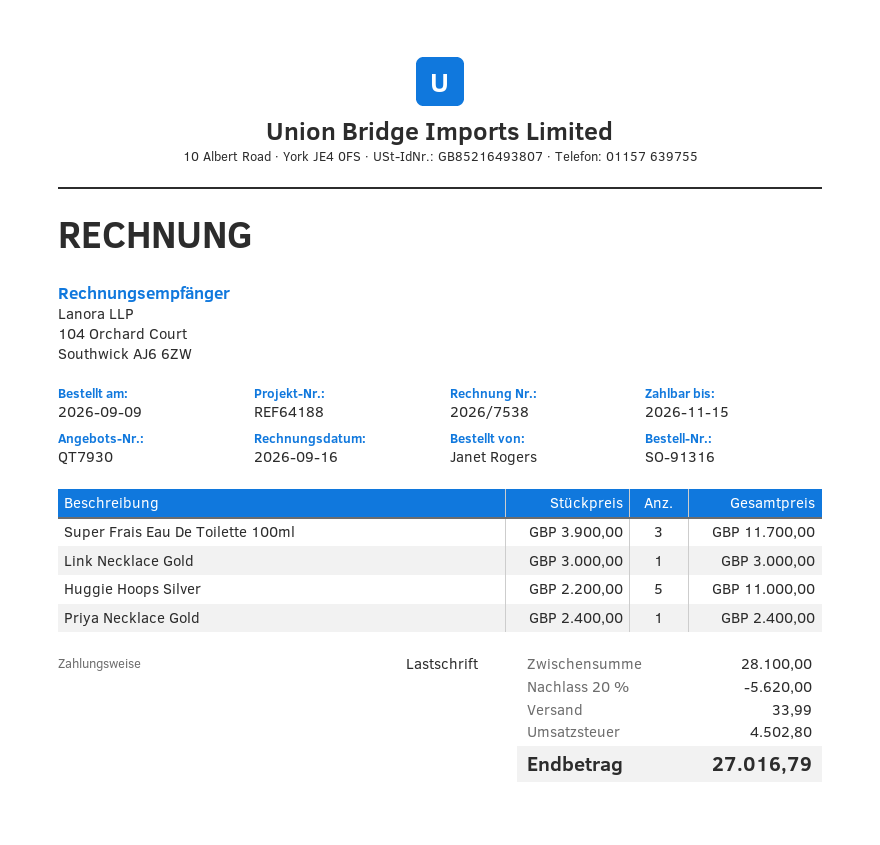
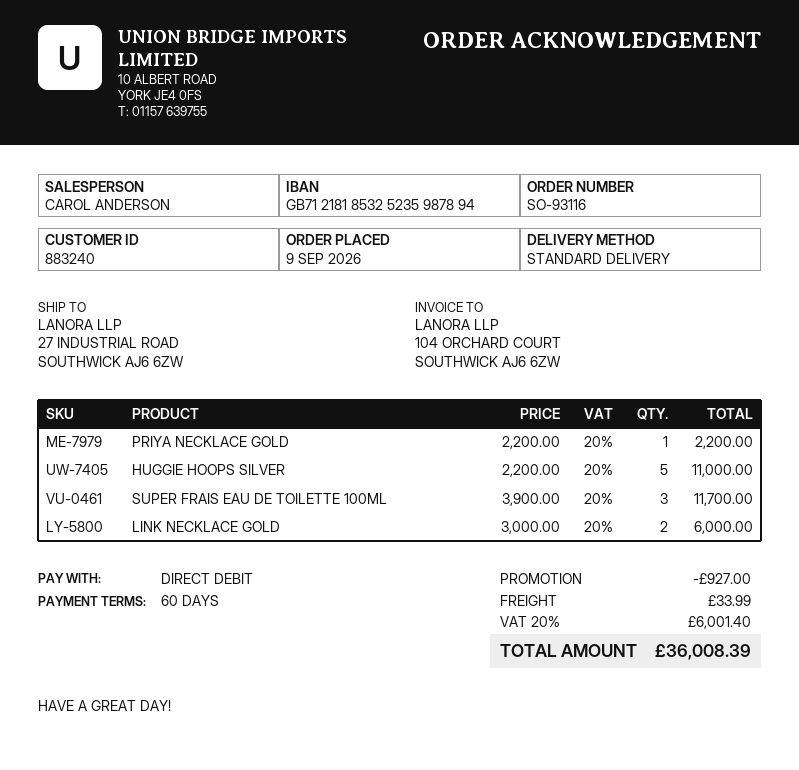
order number: SO-91316 -> SO-93116
Link Necklace Gold: 1 x 3000.00 = 3000.00 -> 2 x 3000.00 = 6000.00
Priya Necklace Gold: 1 x 2400.00 = 2400.00 -> 1 x 2200.00 = 2200.00
discount: 5620.00 -> 927.00
tax: 4502.80 -> 6001.40
total: 27016.79 -> 36008.39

|---|

Every line between the one holding "Link Necklace Gold: 1" and the end of the listing above, inclusive, must be transcribed exactly; omit all others.

Link Necklace Gold: 1 x 3000.00 = 3000.00 -> 2 x 3000.00 = 6000.00
Priya Necklace Gold: 1 x 2400.00 = 2400.00 -> 1 x 2200.00 = 2200.00
discount: 5620.00 -> 927.00
tax: 4502.80 -> 6001.40
total: 27016.79 -> 36008.39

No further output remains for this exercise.